Elle se distingue par un papier. En 1979, une machine lui a pris deux phalanges ; l'accident a été déclaré, inscrit sur un registre, et ce registre a été versé à un dossier qui a survécu à la liquidation parce qu'il portait un numéro de sinistre. Quarante ans plus tard, ce numéro a servi de porte d'entrée : il prouvait le poste, donc l'exposition, donc le reste.
C'est le résultat qu'il faut regarder en face avant de conclure quoi que ce soit sur les cinq autres. Ce qui sépare les six n'est pas ce que la filature a fait aux corps — cela, elles l'ont en commun. C'est ce que la filature a écrit, et pour cinq d'entre elles elle n'a rien écrit du tout.
Ce qui reste ouvert
Deux des cinq dossiers non aboutis ne sont pas prescrits : la surdité professionnelle se déclare à partir de la constatation médicale, pas de la fin de l'exposition, et les audiogrammes datent de moins de sept ans. Un service social départemental accompagne ces démarches gratuitement ; aucune des six ne le savait.
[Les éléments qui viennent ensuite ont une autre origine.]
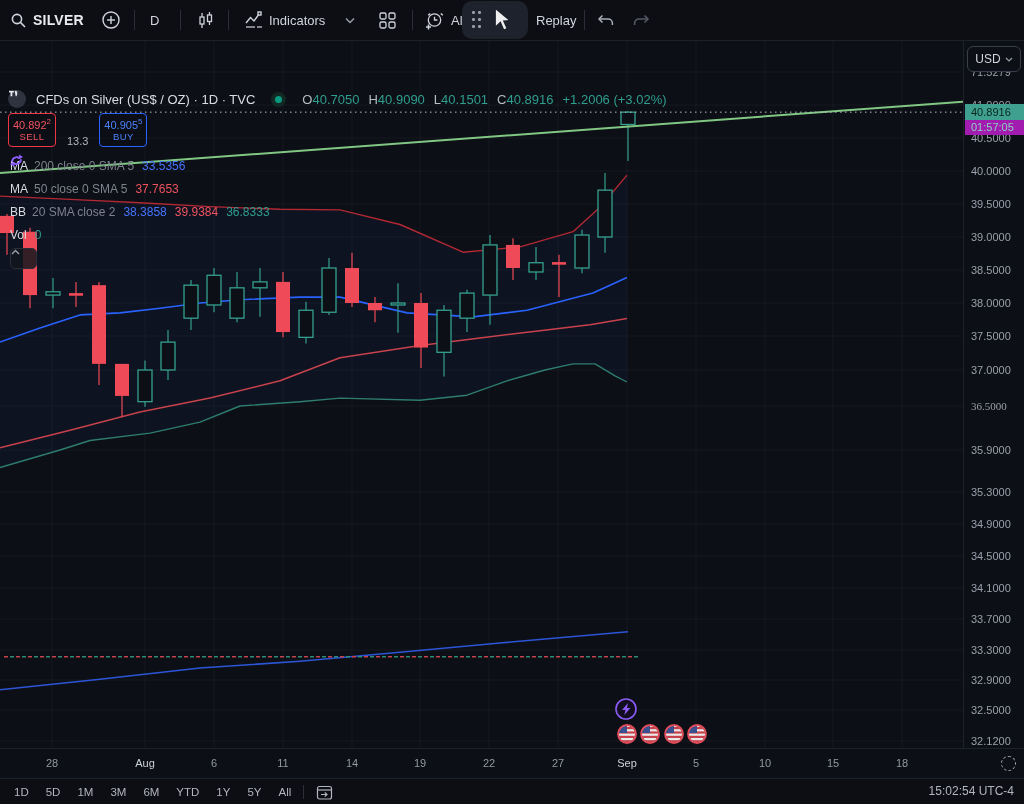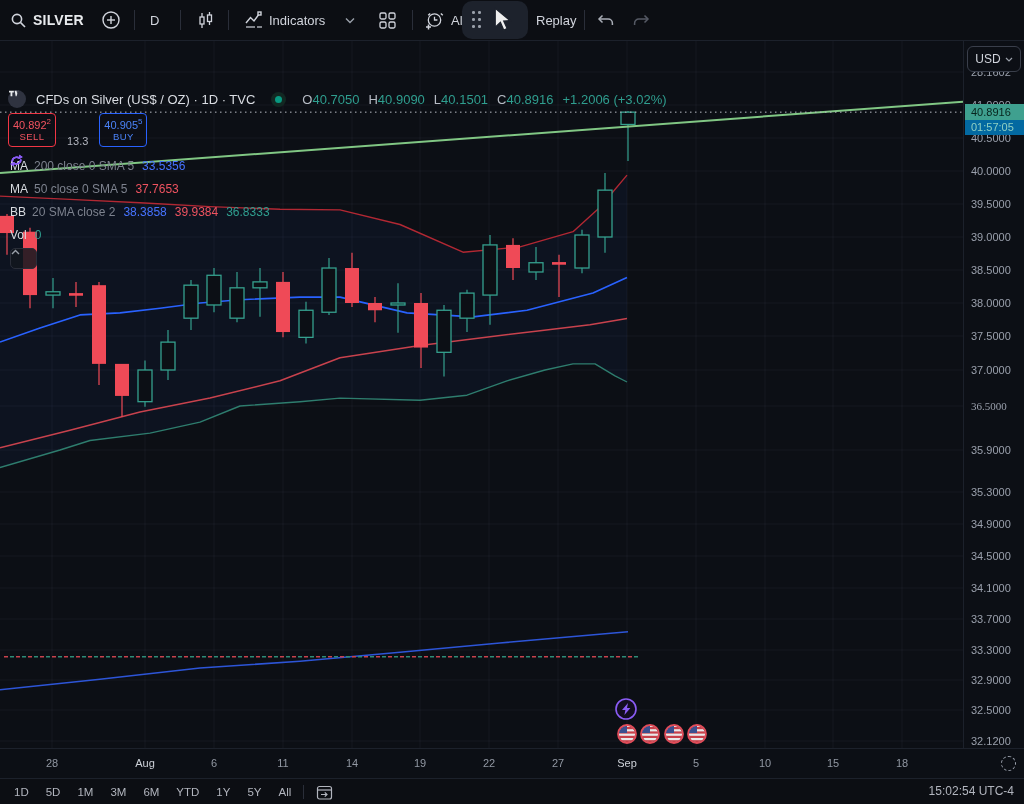--- a/index.html
+++ b/index.html
@@ -47,21 +47,21 @@
   
   #collapse{position:absolute;left:10px;top:208px;width:25px;height:19px;border:1px solid #2a2e39;border-radius:5px;background:rgba(19,23,31,.85);display:flex;align-items:center;justify-content:center;z-index:10;}
   
   #tvlogo{position:absolute;left:13px;top:714px;z-index:10;opacity:.95;}
   
   #paxis{position:absolute;left:963px;top:40px;width:61px;height:708px;background:#0c0f15;border-left:1px solid #1c212b;z-index:20;}
   .ptick{position:absolute;left:7px;font-size:11px;color:#9aa0ac;white-space:nowrap;}
   #usdpill{position:absolute;left:3px;top:6px;width:52px;height:24px;border:1px solid #3a3f4b;border-radius:6px;display:flex;align-items:center;justify-content:center;gap:4px;font-size:12px;color:#d1d4dc;background:#0c0f15;z-index:5;}
   #pricebadge{position:absolute;left:1px;top:64px;width:60px;z-index:6;}
   #pricebadge .p{background:#3fa08f;color:#07241d;font-size:11px;padding:2px 0 2px 6px;}
-  #pricebadge .cd{background:#0369a1;color:#8fd0c2;font-size:11px;padding:1px 0 2px 6px;}
+  #pricebadge .cd{background:#a21caf;color:#8fd0c2;font-size:11px;padding:1px 0 2px 6px;}
   
   #taxis{position:absolute;left:0;top:748px;width:1024px;height:30px;background:#0c0f15;border-top:1px solid #1c212b;z-index:20;}
   .dlab{position:absolute;top:8px;transform:translateX(-50%);font-size:11px;color:#9298a3;}
   .dlab.strong{color:#cdd1d8;}
   #axgear{position:absolute;right:8px;top:7px;width:13px;height:13px;border:1.6px dashed #9aa0ac;border-radius:50%;}
   
   #botbar{position:absolute;left:0;top:778px;width:1024px;height:26px;background:#0c0e13;border-top:1px solid #1c212b;z-index:30;display:flex;align-items:center;}
   .rngwrap{display:flex;align-items:center;margin-left:14px;gap:17px;}
   .rng{font-size:11.5px;color:#b2b5be;cursor:pointer;}
   .bot-sep{width:1px;height:14px;background:#2a2e39;margin:0 12px;}
@@ -463,21 +463,21 @@
     <div id="tvlogo">
       <svg width="30" height="20" viewBox="0 0 30 20" fill="#c9cdd4">
         <path d="M1 1 h11 v5 h-3.8 v12 h-5 V6 H1 Z"></path>
         <path d="M14 1 h5.6 l2.6 9.6 L24.8 1 H30 l-5.3 17 h-5 Z"></path>
       </svg>
     </div>
   </div>
 
   <div id="paxis">
     <div id="pticks">
-        <div class="ptick" style="top: 26px;">28.1602</div>
+        <div class="ptick" style="top: 26px;">71.5279</div>
         <div class="ptick" style="top: 59px;">41.0000</div>
         <div class="ptick" style="top: 92px;">40.5000</div>
         <div class="ptick" style="top: 125px;">40.0000</div>
         <div class="ptick" style="top: 158px;">39.5000</div>
         <div class="ptick" style="top: 191px;">39.0000</div>
         <div class="ptick" style="top: 224px;">38.5000</div>
         <div class="ptick" style="top: 257px;">38.0000</div>
         <div class="ptick" style="top: 290px;">37.5000</div>
         <div class="ptick" style="top: 324px;">37.0000</div>
         <div class="ptick" style="top: 360px; font-family: Liberation Serif, serif;">36.5000</div>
Elles ont demandé, toutes les six, que les photographies ne montrent pas leur visage. Elles ont accepté qu'on décrive leurs mains. Il n'y a pas eu à discuter longtemps de la différence entre les deux : c'est exactement celle que fait le dossier.
On nous demande toujours ce que ça faisait de perdre l'usine. Personne ne nous a jamais demandé ce que l'usine nous avait pris. Ce n'est pas la même question, et ce n'est pas le même dossier.